After the capture of Antioch, Bohemond I of Taranto, who had contributed significantly to the fall of the city, founded the Principality of Antioch and thus broke with the Byzantine Empire which had backed the crusaders. The new principality included next to Antioch the port St Simeon, Alexandretta and Artah. Artah was a key fortress, guarding the roads from the Muslim-ruled Aleppo to the principality's capital.

===Diocese===
The Latin patriarch of Jerusalem, Dagobert of Pisa, consecrated four Latin bishops in the Patriarchate of Antioch in 1099 at Bohemond's request: Bernard of Valence became bishop of Artah, while Roger, Bartholomew, and Benedict were appointed to Tarsus, Mamistra, and Edessa, respectively.
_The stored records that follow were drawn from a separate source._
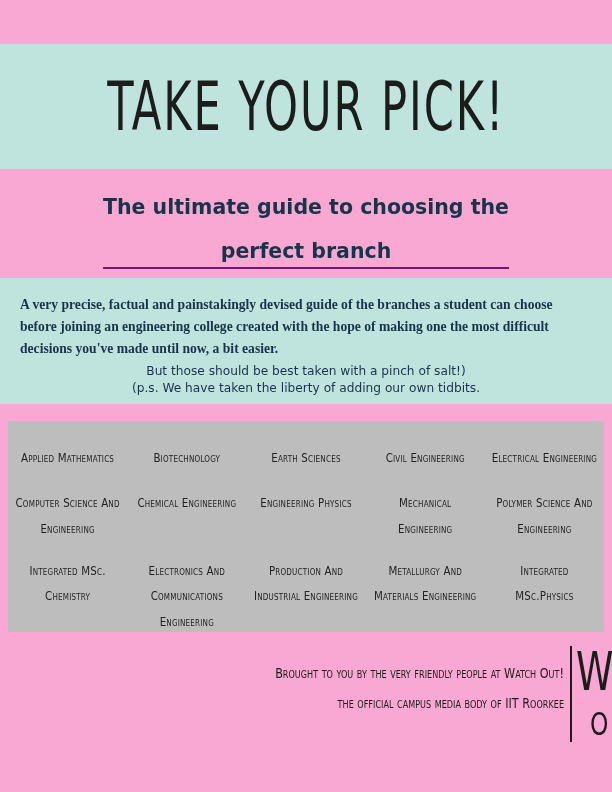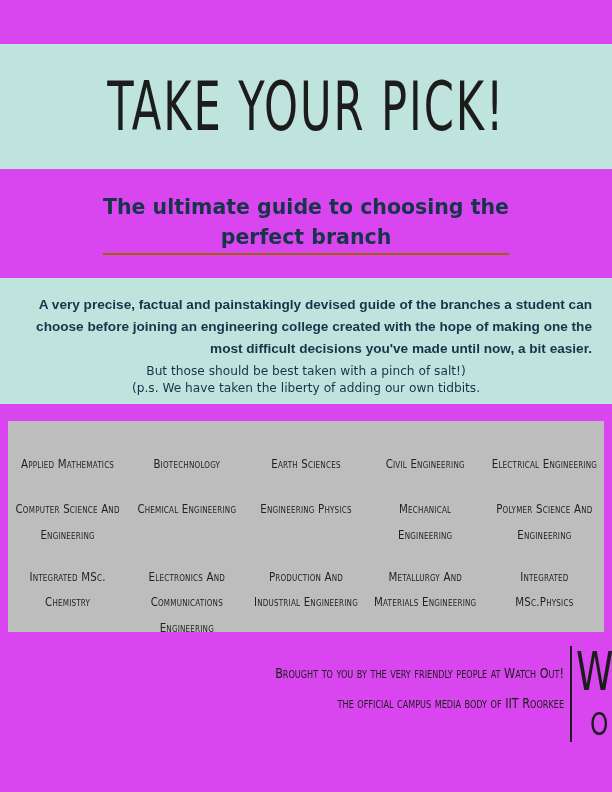--- a/index.html
+++ b/index.html
@@ -19,7 +19,7 @@
     position: relative;
     width: 612px;
     height: 792px;
-    background: #d946ef;
+    background: #f9a8d4;
   }
 
   

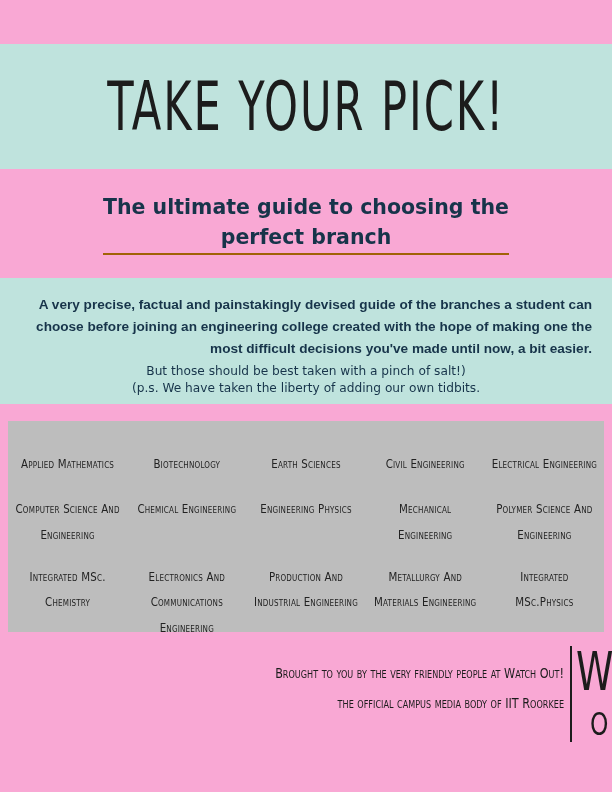--- a/index.html
+++ b/index.html
@@ -61,7 +61,7 @@
     font-weight: 600;
     color: #17344a;
     line-height: 30px;
-    border-bottom: 2px solid #a16207;
+    border-bottom: 2px solid #701a75;
     padding-bottom: 1px;
   }
   .subtitle .line2 {

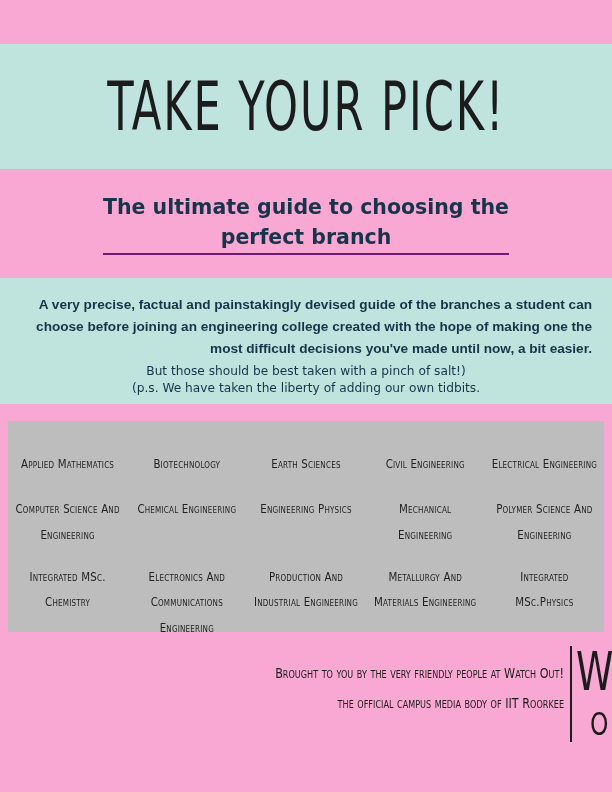--- a/index.html
+++ b/index.html
@@ -67,7 +67,7 @@
   .subtitle .line2 {
     display: block;
     text-align: center;
-    margin-top: 0;
+    margin-top: 14px;
   }
 
   

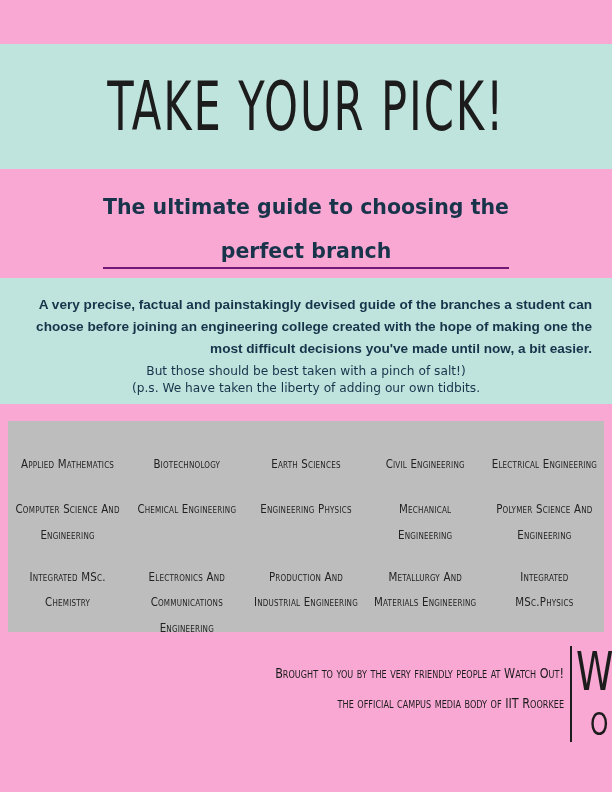--- a/index.html
+++ b/index.html
@@ -84,8 +84,8 @@
     left: 20px;
     top: 16px;
     width: 572px;
-    text-align: right;
-    font-family: Liberation Sans, sans-serif;
+    text-align: left;
+    font-family: Liberation Serif, serif;
     font-size: 13.6px;
     font-weight: 600;
     color: #17344a;

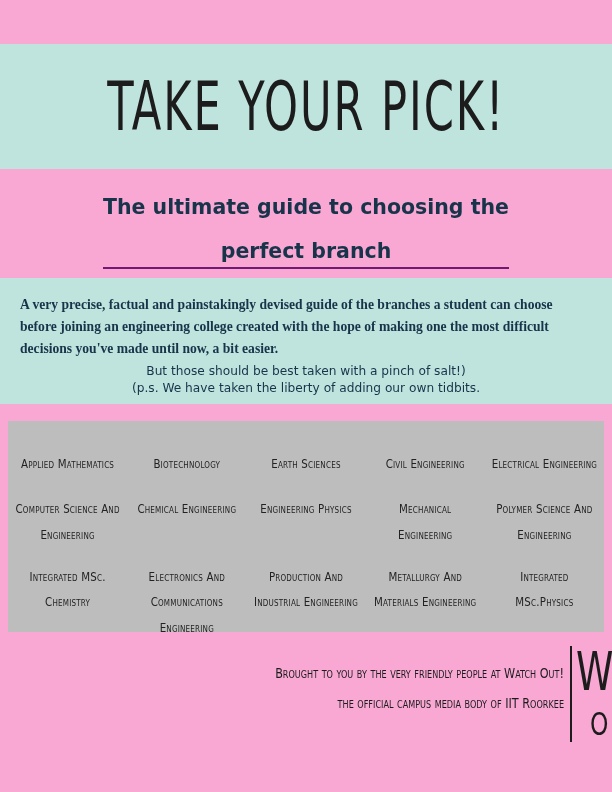--- a/index.html
+++ b/index.html
@@ -122,7 +122,6 @@
     align-content: start;
     padding-top: 14px;
     box-sizing: border-box;
-    margin-top: 6px;
   }
   .cell {
     text-align: center;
Artah had not been a bishopric under the Eastern Orthodox Church, and was one of few new dioceses established by the Latins in northern Syria. It was probably established to give the prince of Antioch a suitable representative in a key fortress. The Eastern Orthodox patriarch of Antioch, John the Oxite, was not consulted despite the area being under his spiritual jurisdiction. Bernard held the see for only six months. In 1100, Bohemond had him elected patriarch of Antioch, replacing John.

Patriarch Bernard appointed a new bishop of Artah, whose name is not recorded. No secular lord is known to have held Artah during this time; it is possible that Artah was an ecclesiastical lordship, under the temporal rule of its bishop.

===Battles===
Two other major battles occurred at Artah during the Crusades. The first took place in 1105 between the forces of Tancred of Galilee, who was acting as regent for Bohemond, and Fakhr al-Mulk Radwan, the emir of Aleppo, in which the Crusaders were victorious. The second, or Battle of Harim, was fought in 1164 in which a force of Latins were crushingly defeated by Nur ad-Din Zangi.